Name	Name	Last commit message	Last commit date
parent directory ..
SqlPipeline	SqlPipeline
Tests	Tests
Readme.md	Readme.md

Introduction

Wrapper for SimplySql and DuckDB to allow pipeline input and set the parameters automatically and it accepts also PSCustomObject input. It supports all the supported databases from SimplySql, but examples here are made with SQLite.

Note: To use DuckDB, run Install-SqlPipeline first to install the required dependencies.

DuckDB Integration

The module includes a native DuckDB pipeline that works independently of SimplySql. An in-memory DuckDB database is initialized automatically when the module is imported — no setup required for quick analysis or temporary storage.

Current functionality:

DuckDB connection management
Automatic table creation from PSObject data
Schema evolution (new fields via ALTER TABLE)
Normalization of missing fields (columns no longer provided)
Bulk insert via Appender (fast) and temporary CSV import (even faster)
UPSERT via staging table + INSERT ON CONFLICT
Metadata management (last load timestamp per table)

Installation

Install the required DuckDB.NET NuGet packages into a ./lib subfolder:

# PowerShell 7+ (latest DuckDB.NET)
Install-SqlPipeline

# Windows PowerShell 5.1 (pinned compatible versions)
Install-SqlPipeline -WindowsPowerShell

PowerShell Version Compatibility

Feature	PowerShell 7+	Windows PowerShell 5.1
DuckDB.NET version	latest	1.4.4 (maximum)
Extra dependencies	none	`System.Memory` 4.6.0

Windows PowerShell 5.1 runs on .NET Framework 4.x, which is missing some APIs that newer DuckDB.NET versions require. Use the -WindowsPowerShell switch when installing on Windows PowerShell 5.1:

Install-SqlPipeline -WindowsPowerShell

This installs:

DuckDB.NET.Bindings.Full 1.4.4
DuckDB.NET.Data.Full 1.4.4
System.Memory 4.6.0 (required polyfill not included in .NET Framework)

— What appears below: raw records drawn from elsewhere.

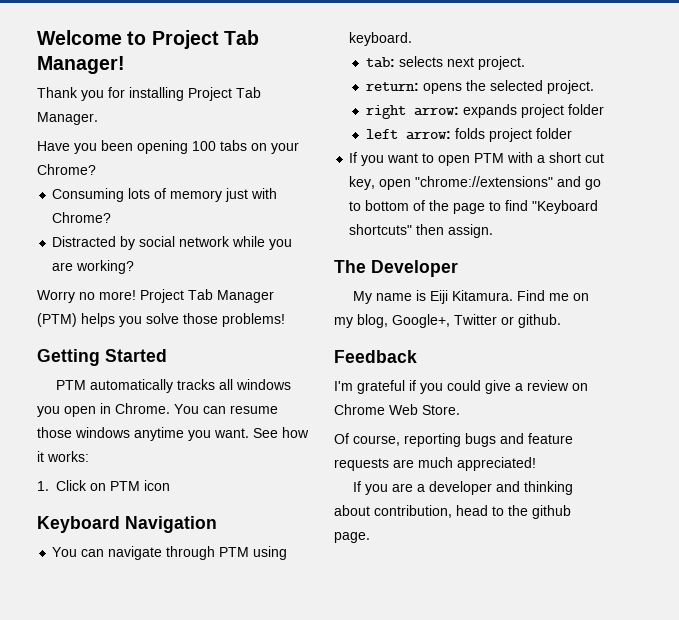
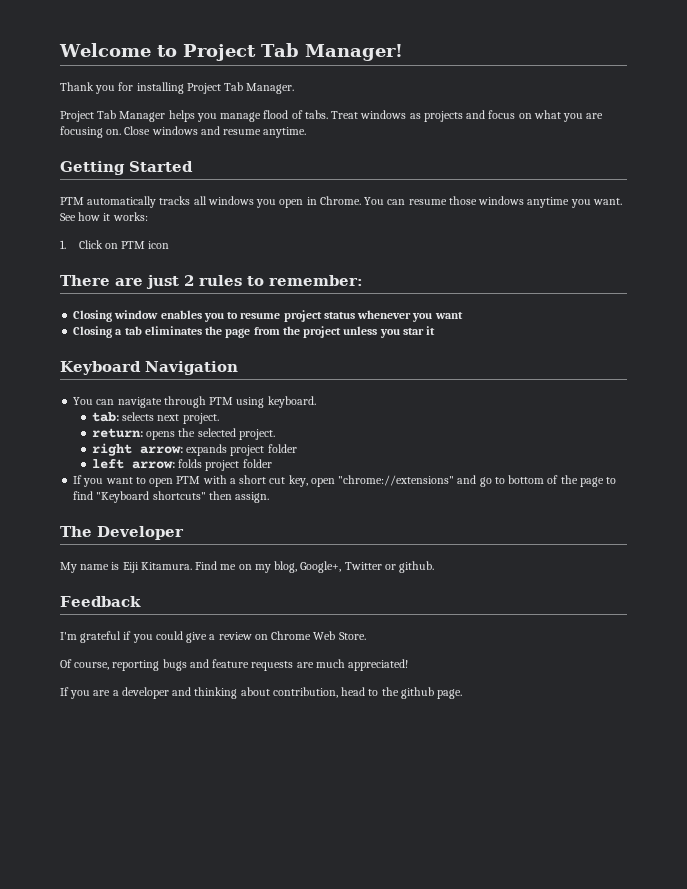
[37,140,299,154] [37,164,96,175] [52,188,278,202] [52,212,112,223] [52,236,293,250] [52,260,135,274] [37,290,136,303] Have you been opening 100 tabs on your Chrome? // Consuming lots of memory just with Chrome? // Distracted by social network while you are working? // Worry no more! -> (295, 88) none
[37,313,77,327] (PTM) -> (166, 116) none
[146,313,285,327] solve those problems! -> [220,110,604,122] [60,126,307,138] manage flood of tabs. Treat windows as projects and focus on what you are focusing on. Close windows and resume anytime.
(170, 485) none -> [60,275,363,289] [73,310,463,322] [73,326,436,338] // There are just 2 rules to remember: // Closing window enables you to resume project status whenever you want // Closing a tab eliminates the page from the project unless you star it

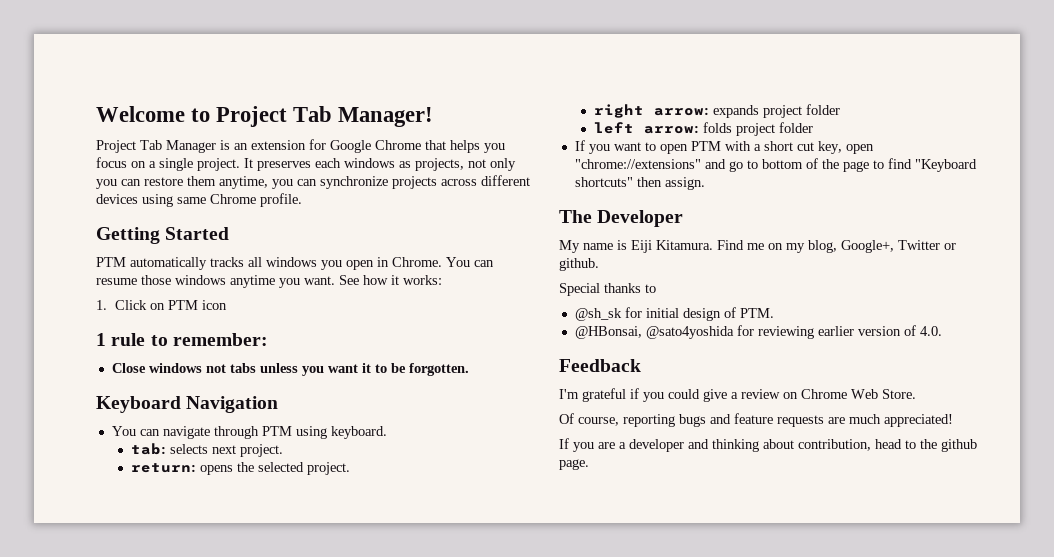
[60,82,295,94] [60,110,604,122] [60,126,307,138] Thank you for installing Project Tab Manager. // Project Tab Manager helps you manage flood of tabs. Treat windows as projects and focus on what you are focusing on. Close windows and resume anytime. -> [96,139,505,153] [96,157,516,171] [96,175,530,189] [96,193,302,207] Project Tab Manager is an extension for Google Chrome that helps you focus on a single project. It preserves each windows as projects, not only you can restore them anytime, you can synchronize projects across different devices using same Chrome profile.
[60,275,363,289] [73,310,463,322] [73,326,436,338] There are just 2 rules to remember: // Closing window enables you to resume project status whenever you want // Closing a tab eliminates the page from the project unless you star it -> [96,333,268,346] [111,363,469,376] 1 rule to remember: // Close windows not tabs unless you want it to be forgotten.
(435, 567) none -> [559,283,656,296] [574,307,774,321] [574,325,942,339] // Special thanks to // @sh_sk for initial design of PTM. // @HBonsai, @sato4yoshida for reviewing earlier version of 4.0.

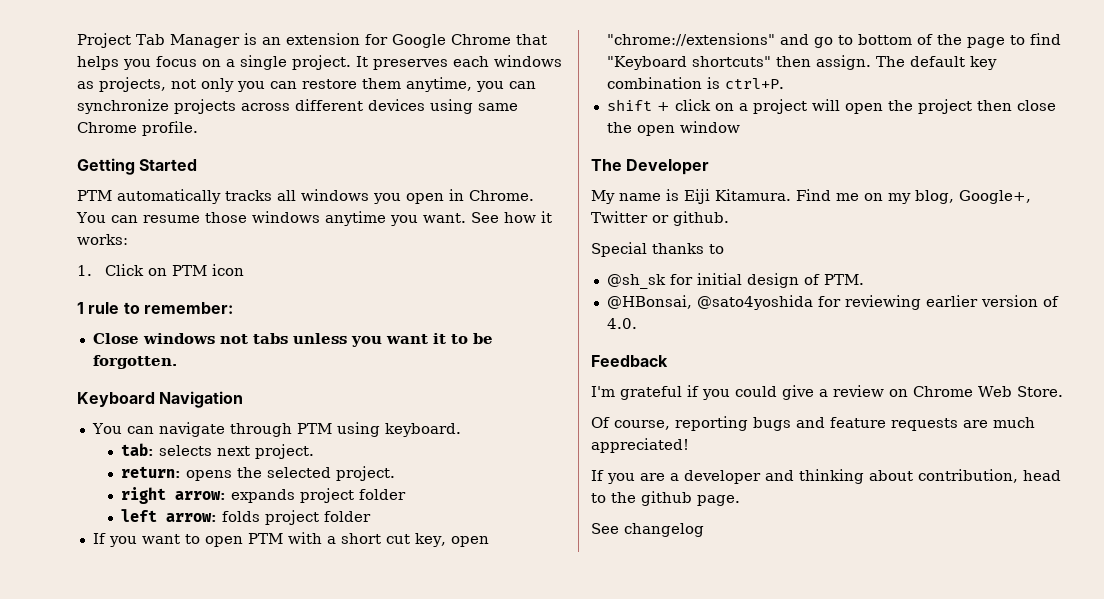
[96,106,434,127] Welcome to Project Tab Manager! // -> (77, 40) none
(705, 183) none -> [875,56,997,70] [606,77,784,89] [606,99,1056,114] [606,121,740,136] The default key combination is ctrl+P. // shift + click on a project will open the project then close the open window
(589, 464) none -> [591,523,704,537] // See changelog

Quick Start (in-memory, no setup needed)

Import-Module SqlPipeline

# Data is written to an in-memory DuckDB database automatically
Import-Csv '.\orders.csv' | Add-RowsToDuckDB -TableName 'orders' -PKColumns 'order_id' -Verbose

# Query back the data
Get-DuckDBData -Query "SELECT COUNT(*) AS total FROM orders"

File-based Database

Call Initialize-SQLPipeline to switch from the default in-memory database to a persistent file. All subsequent DuckDB functions will use the file-based connection automatically.

Import-Module SqlPipeline

Initialize-SQLPipeline -DbPath '.\pipeline.db'

Import-Csv '.\orders.csv' | Add-RowsToDuckDB -TableName 'orders' -PKColumns 'order_id' -UseTransaction -Verbose

Close-SqlPipeline

Public Functions

`Initialize-SQLPipeline`

Opens a persistent file-based DuckDB database and sets it as the default connection. Only needed when you want to persist data to a file — the in-memory database is initialized automatically on module import.

# Switch to a file-based database
Initialize-SQLPipeline -DbPath '.\pipeline.db'

# With AES-256 encryption (requires DuckDB 1.4.0+)
$conn = Initialize-SQLPipeline -DbPath '.\pipeline.db' -EncryptionKey 'my-secret-key'

Parameter	Type	Description
`DbPath`	string (mandatory)	Path to the `.db` file. Created if it does not exist.
`EncryptionKey`	string	Optional AES-256 encryption key. Encryption is applied via `ATTACH ... (ENCRYPTION_KEY '...')`.
`EncryptionCipher`	string	`GCM` (default, authenticated) or `CTR` (faster, no integrity check). Only used when `EncryptionKey` is set.

Returns the DuckDBConnection object. Also sets $Script:DefaultConnection so all functions work without -Connection.

`Add-RowsToDuckDB`

Inserts PSObjects into a DuckDB table via the PowerShell pipeline. Compatible with the Add-RowsToSql interface. Creates the table automatically on the first insert and evolves the schema when new columns appear.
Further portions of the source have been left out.